• **Source information**
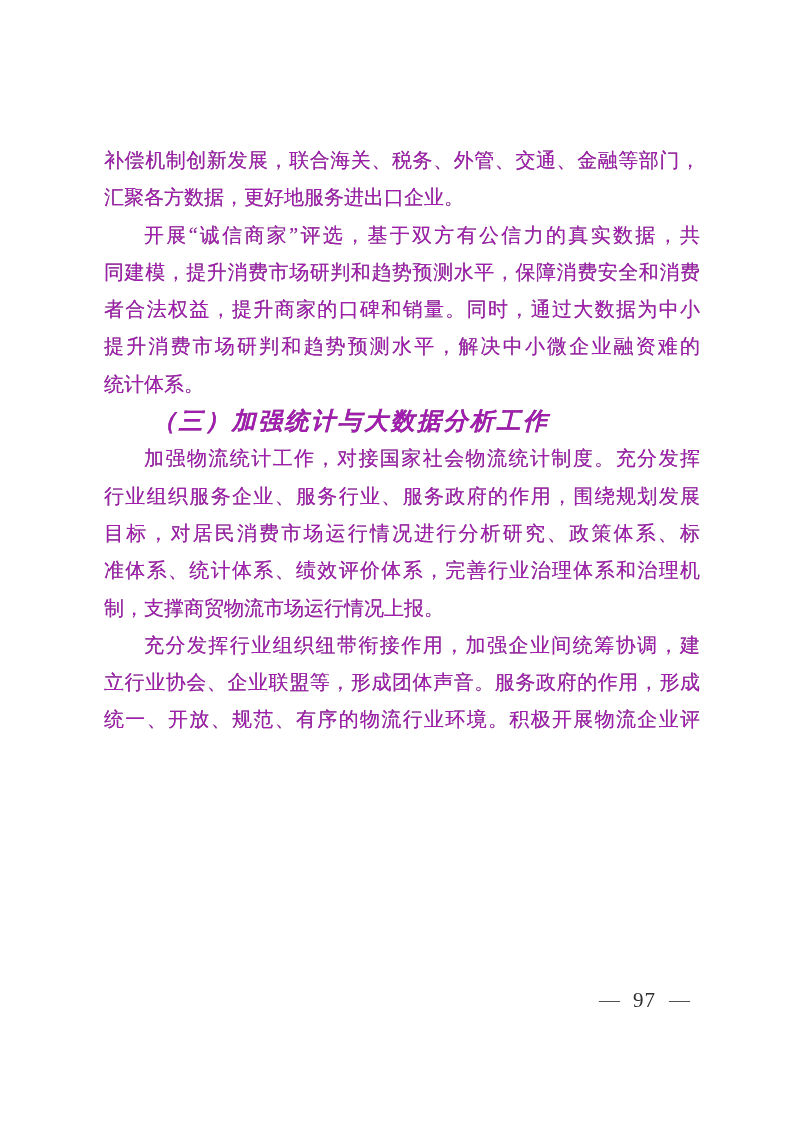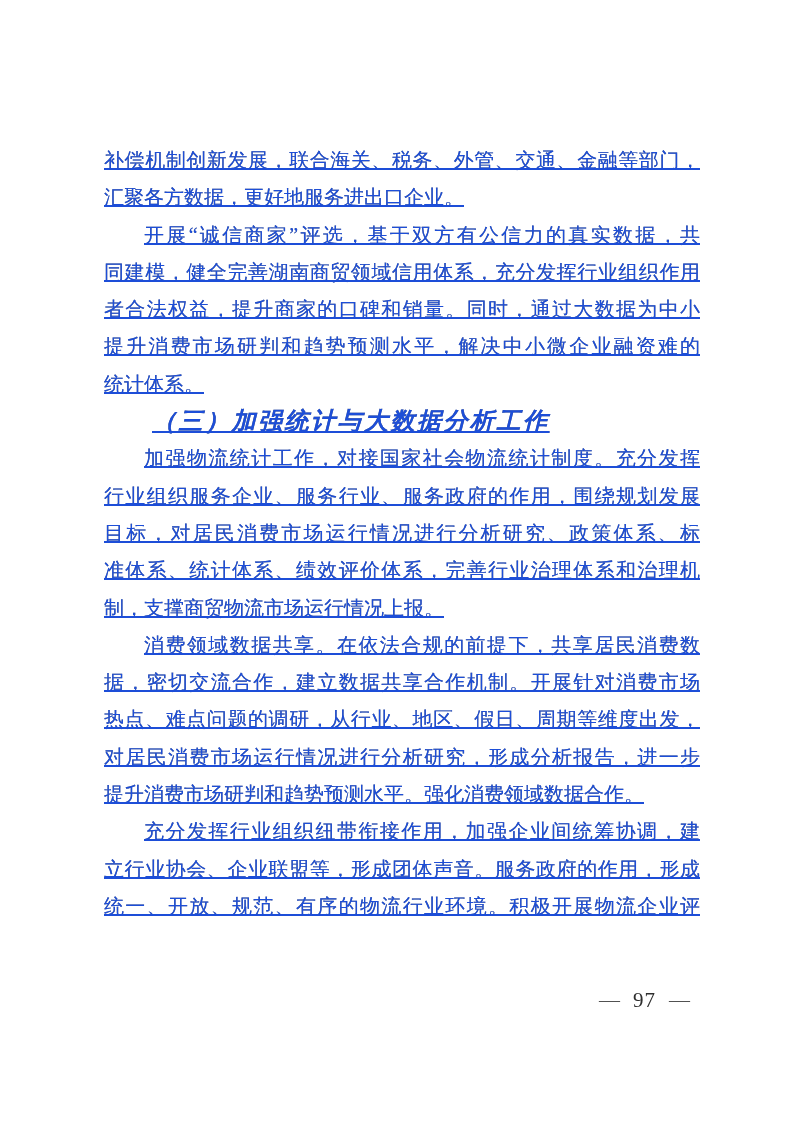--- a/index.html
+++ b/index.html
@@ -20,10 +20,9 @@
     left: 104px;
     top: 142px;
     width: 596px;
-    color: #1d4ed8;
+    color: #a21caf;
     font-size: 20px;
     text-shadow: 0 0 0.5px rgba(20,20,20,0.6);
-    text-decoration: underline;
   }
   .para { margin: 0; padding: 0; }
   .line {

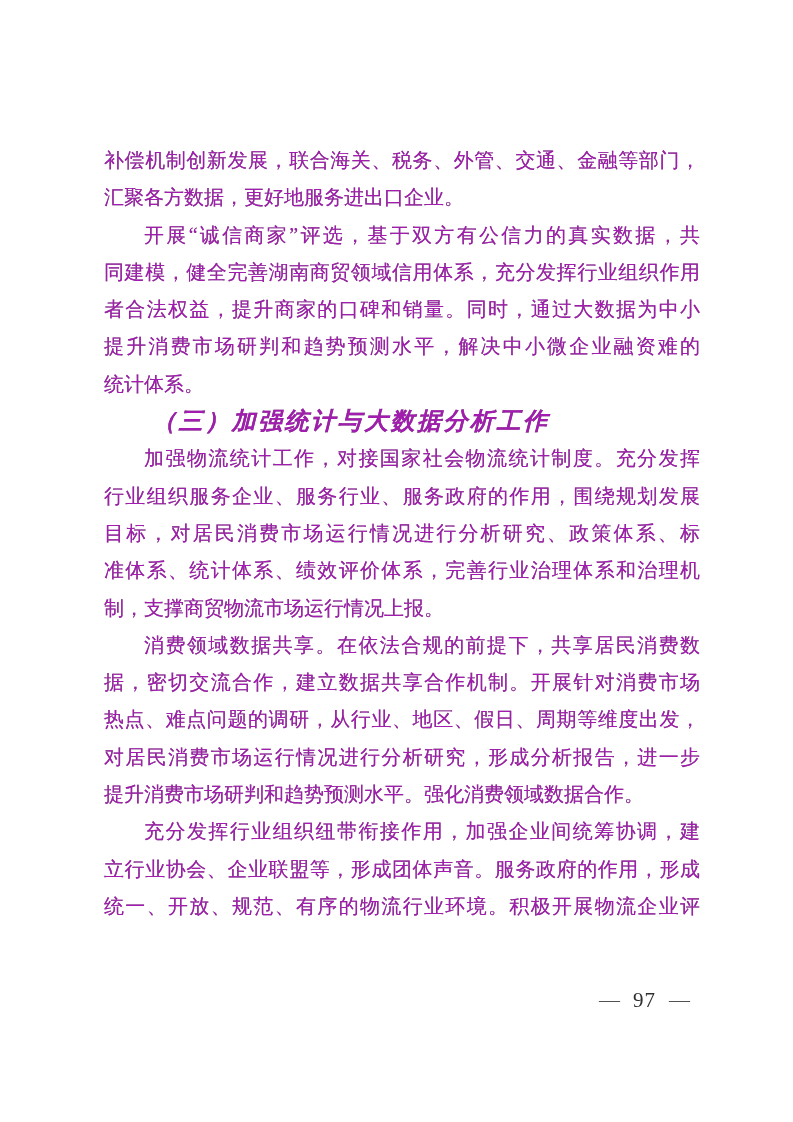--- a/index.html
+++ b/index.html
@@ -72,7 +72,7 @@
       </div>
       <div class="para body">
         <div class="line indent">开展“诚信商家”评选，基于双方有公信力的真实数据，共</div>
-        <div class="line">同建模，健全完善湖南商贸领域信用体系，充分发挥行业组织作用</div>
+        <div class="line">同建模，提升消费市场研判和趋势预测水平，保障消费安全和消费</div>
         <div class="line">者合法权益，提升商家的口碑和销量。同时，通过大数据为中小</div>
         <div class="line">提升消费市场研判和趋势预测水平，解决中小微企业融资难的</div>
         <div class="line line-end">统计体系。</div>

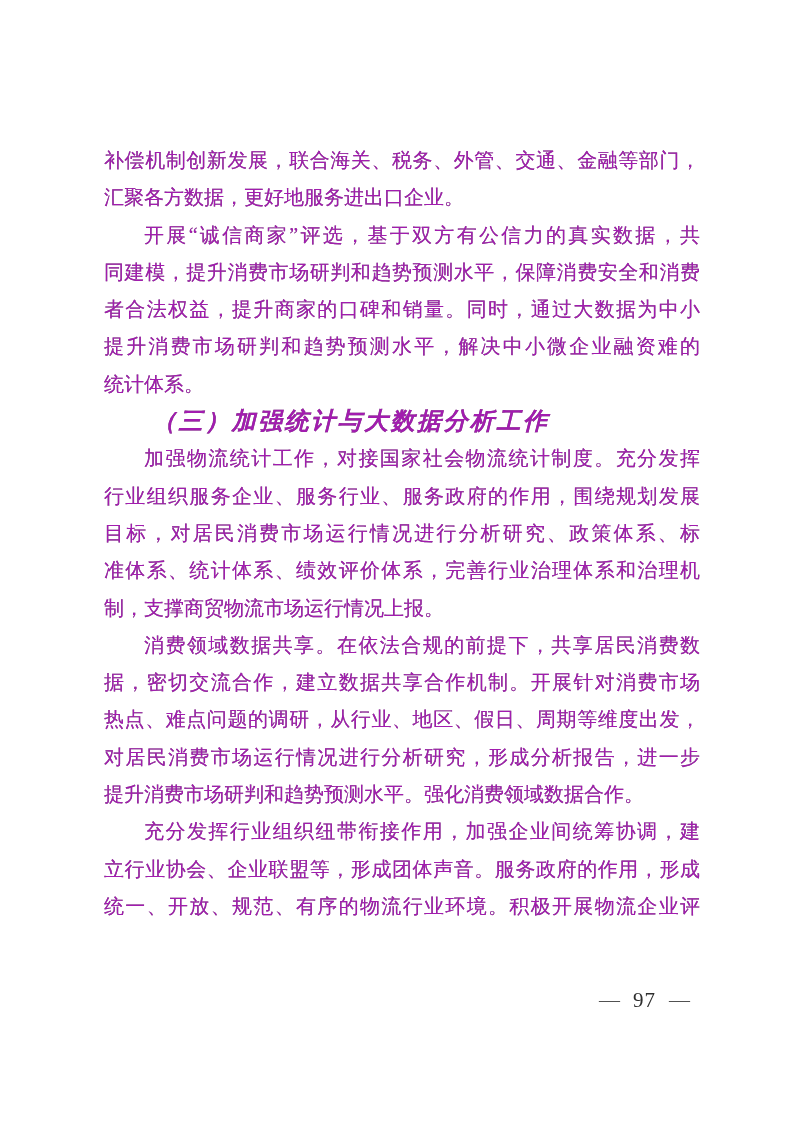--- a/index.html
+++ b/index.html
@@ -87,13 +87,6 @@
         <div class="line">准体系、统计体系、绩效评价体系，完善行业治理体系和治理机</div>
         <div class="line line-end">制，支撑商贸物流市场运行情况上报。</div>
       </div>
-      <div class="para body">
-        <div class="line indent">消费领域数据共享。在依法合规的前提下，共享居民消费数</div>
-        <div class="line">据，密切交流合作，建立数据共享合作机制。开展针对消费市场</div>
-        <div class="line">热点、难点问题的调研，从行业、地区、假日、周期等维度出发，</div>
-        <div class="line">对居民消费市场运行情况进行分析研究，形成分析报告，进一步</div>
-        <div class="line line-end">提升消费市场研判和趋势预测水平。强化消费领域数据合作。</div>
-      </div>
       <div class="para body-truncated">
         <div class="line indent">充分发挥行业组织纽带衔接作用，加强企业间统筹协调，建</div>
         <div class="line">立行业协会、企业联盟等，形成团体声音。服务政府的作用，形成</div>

• **Exercise instructions**
Copy each line of the entries in which the string "para" is found.

• **Written answer**
   .para { margin: 0; padding: 0; }
       <div class="para body">
-      <div class="para body">
       <div class="para body-truncated">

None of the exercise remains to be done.